HARRISBURG – Law enforcement across the state is struggling to keep pace with more than 450,000 active warrants, issued for the arrest of wanted people, ranging from those sought for serious crimes to those sought for failing to make court-ordered payments for restitution or fines.
Some wanted individuals can go free for years only to find themselves in hot water once they get pulled over for a speeding ticket or other minor infraction and police discover there’s a warrant for the individuals arrest.
Sheriffs and deputies interviewed for this story say that their offices are short-staffed to the point that even if deputies are assigned to focus on tracking down wanted people, they often get pulled in to help cover other duties.
Columbia County sheriff Tim Chamberlain said that sheriff’s deputies often get tied up handling court house security or transporting prisoners from prison facilities to court appearances. Chamberlain is president of the Pennsylvania Sheriffs Association.
Data provided by the Administrative Office of the Pennsylvania Courts shows that less than half of the 460,975 active warrants issued since 2010 by the state’s county courts or District Judges were issued in 2018 or 2019.
There are 20,104 people who have been wanted since 2010, according to AOPC. Another 24,495 have been wanted since 2011.
The number of people being sought by county authorities, varies dramatically from county-to-county.
In Cambria County, there are about 642 active warrants, according to the sheriff’s office there.
Somerset County has fewer than 100 active warrants, according to information provided by that sheriff’s office.
Lawrence County has about 1,600, according to the sheriff’s office there. In Northumberland County, there are 1,295 active warrants, according to information provided by that sheriff’s office.

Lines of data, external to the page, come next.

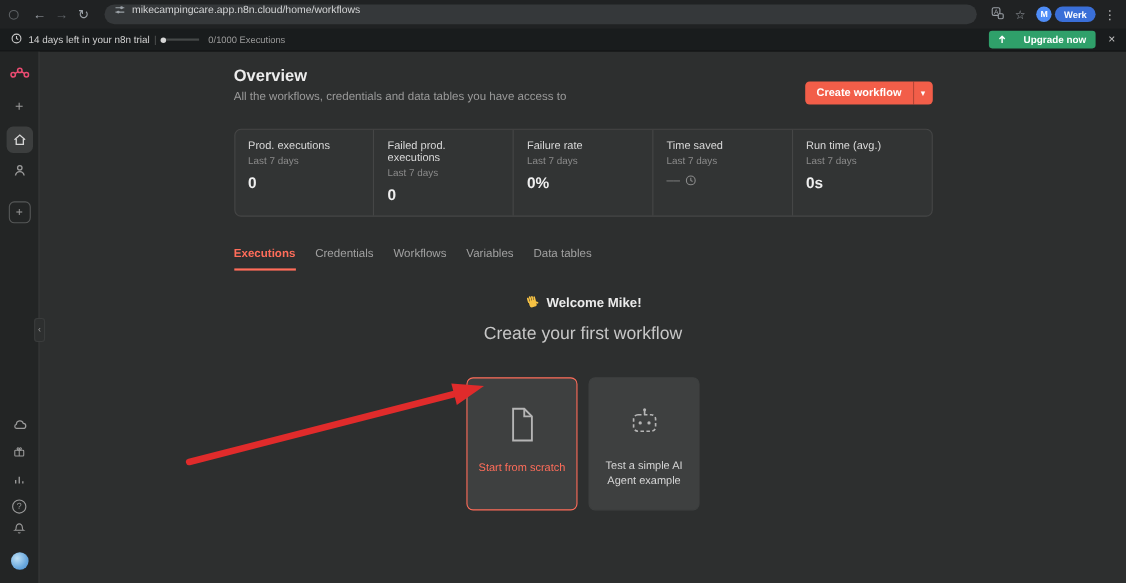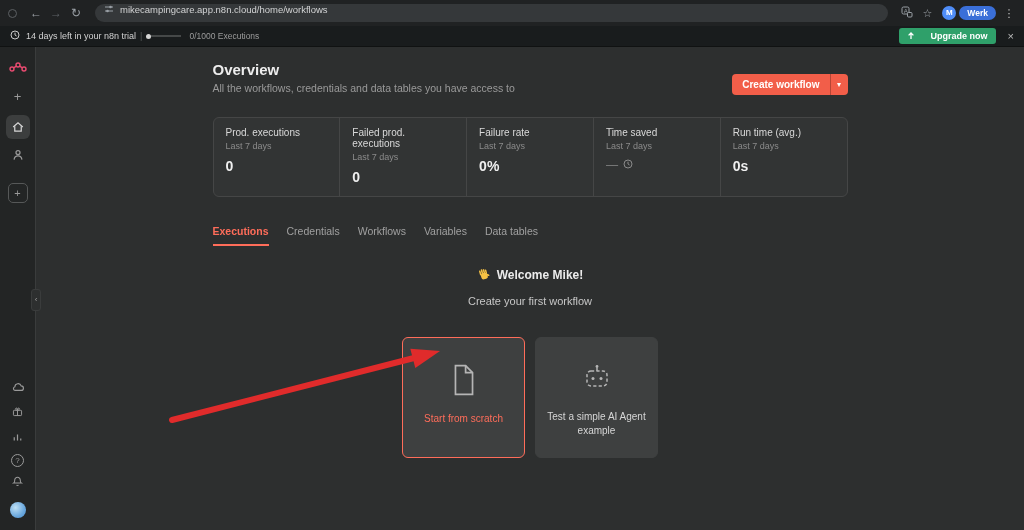"Create your first workflow" .first-workflow { font-size: 11px -> 16px }
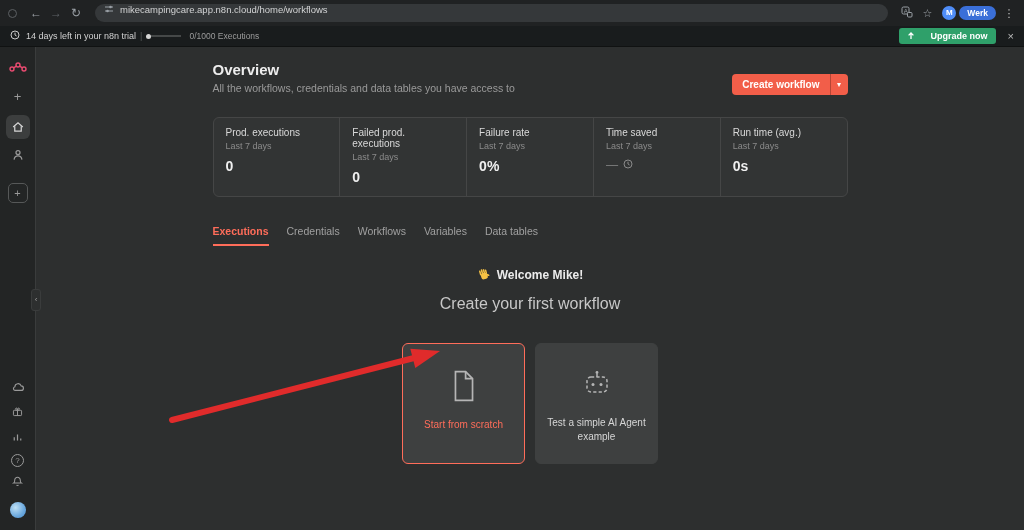"Start from scratch" .start-card { width: 123px -> 101px }
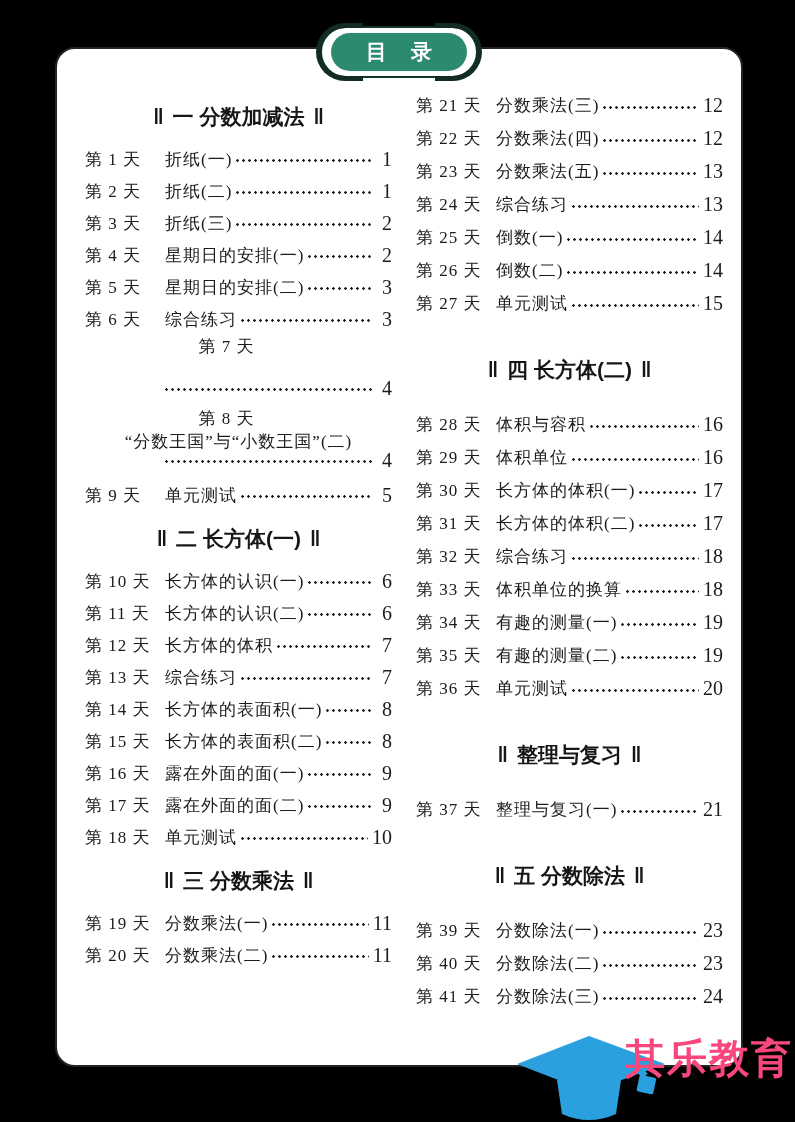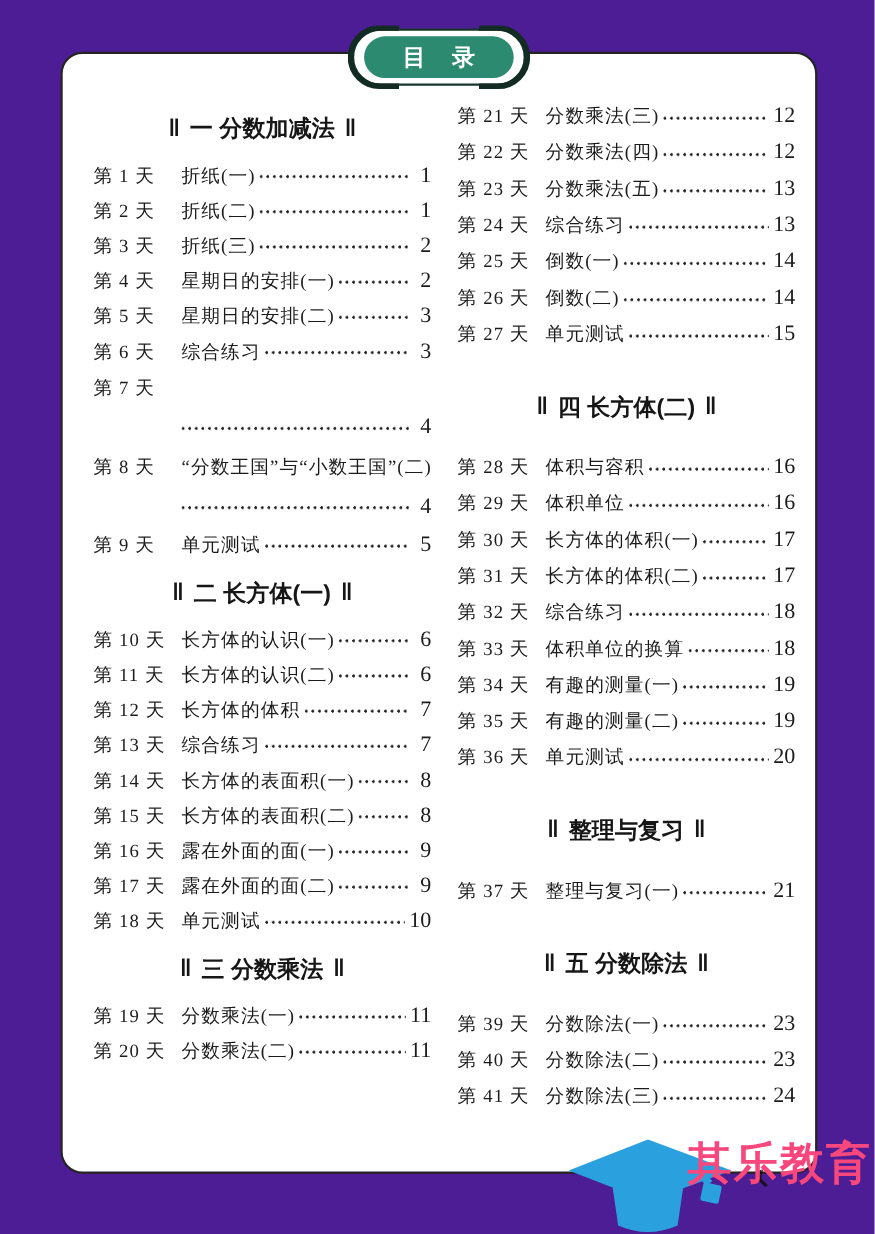"目 录" .scan { background: #4c1d95 -> #000000 }
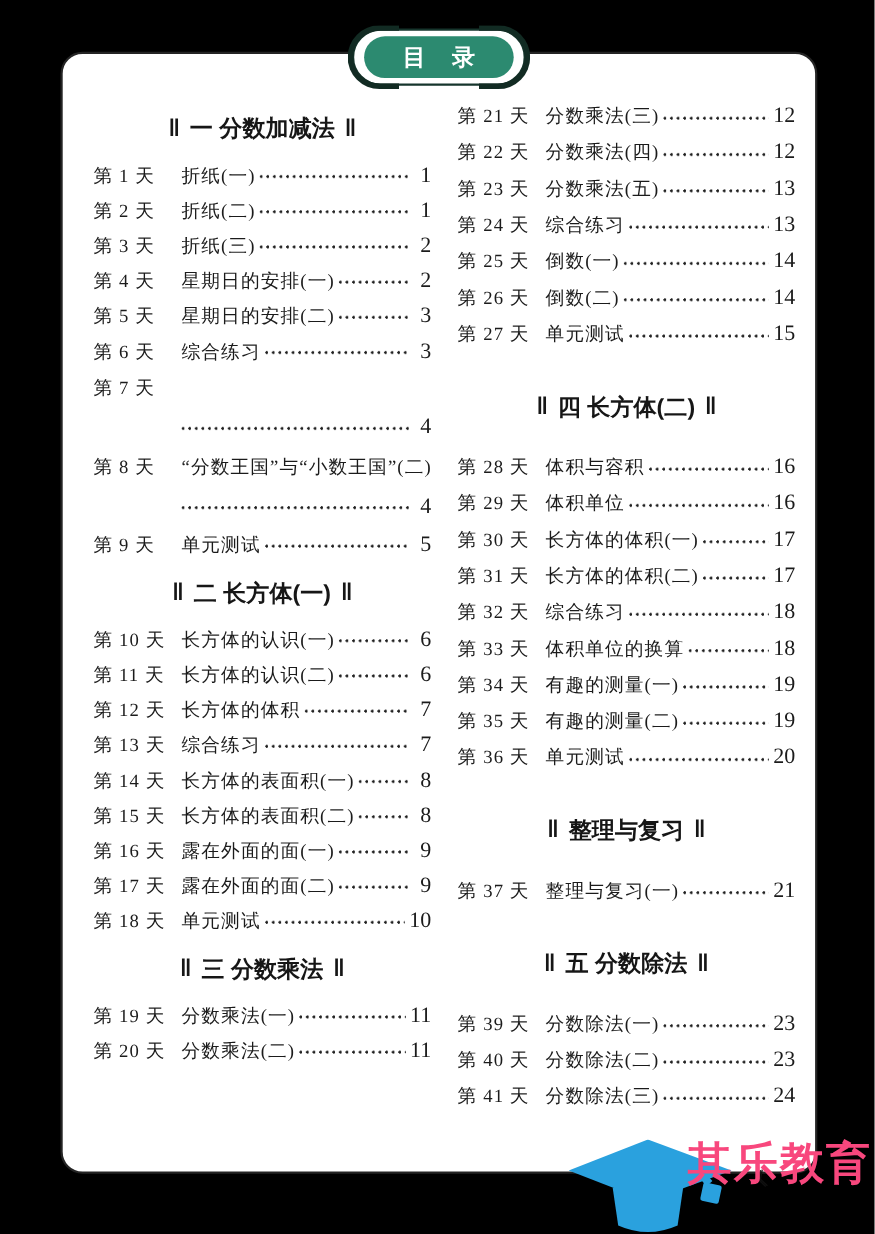"第 7 天" .row.first-line { flex-direction: none -> column }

Montour County, the state’s smallest county, has active warrants for 97 people, county officials said. In Snyder County, there are active warrants for 285 people.
That’s more than three-times the number of warrants the county had less than two decades ago.
“When I started 16 years ago, there were about 80,” said Snyder County Chief Deputy Lucas Bingman. He said much of the increase seems to be connected to cases where people have failed to make court-ordered payments.
Critics say the state could reduce the backlog by rethinking how warrants are handled when the person is wanted for failing to make court-ordered payments.
Legislation introduced in the state House earlier this year would require that courts consider whether the individual has the ability to pay before issuing an arrest warrant.
“My proposal will require judges to hold a hearing if an individual has defaulted on the payment of a fine, fee, or restitution,” state Rep. Donna Bullock, D-Philadelphia, said in a memo explaining the legislation.
Pennsylvania’s current practices are unfair to poor defendants because more wealthy people accused of the same crimes can settle their payments and move on, while the poor defendants end up with warrants issued for their arrest, she said.
“The hearing will help determine if a person is financially able to pay,” Bullock said. “If paying the fine in full is determined to cause manifest hardship for the defendant or their family, the court will be required to establish a payment plan, assign community service, or some combination of those two options for the defendant.”
Her legislation, House Bill 562, was introduced in February but hasn’t moved out of the judiciary committee.
Northumberland County Sheriff Robert Wolfe said that he recognizes that it can be difficult for poor defendants to make court payments, but it wouldn’t make sense to stop requiring them to pay or arrest them for failing to do so.
“I’ve been hearing that since I became sheriff, but I disagree with it,” he said. “I understand that there are people who don’t have the means, but something has to be done to resolve it” when court payments aren’t being made.
Tom Maioli, executive director of the Pennsylvania Sheriff’s Association, said he doesn’t think there’s any immediate momentum to make those kind of changes to the state’s law regarding how or why wanted people are sought by authorities.
There have been a number of efforts taken at the county level to reduce the backlog of active warrants, he said. Earlier this year, the Allegheny County sheriff’s office offered a two-week amnesty program in which non-violent offenders were assured they wouldn’t be placed under arrest if they came forward to settle whatever issue had prompted the courts to issue a warrant for their arrests, according to the Pittsburgh Post-Gazette.
Other counties have tried different ways to track down people with warrants.
Chamberlain, in Columbia County, said that he’s had success posting photos of wanted individuals at the Bloomsburg Fair.
“We had someone come up and point at a picture and say ‘That guy's right outside the building,’” Chamberlain said.
Maioli said that sheriffs would like to see the state help alleviate the strain on their departments by providing more funding. The Pennsylvania Commission on Crime and Delinquency has a fund that provides reimbursements to counties for the costs of training deputies.
“That fund has fallen on hard times” and hasn’t provided reimbursements to counties for the last two years, Maioli said. In all, counties are owed about $4 million in back reimbursements, he said.
The sheriff’s group hopes a proposal to provide a funding mechanism to solve that problem will be introduced in the state Senate in 2020, he said. And if the counties are getting reimbursed appropriately, it might free up funding so that fewer sheriff’s departments are too understaffed to tackle their backlog of warrants, he said.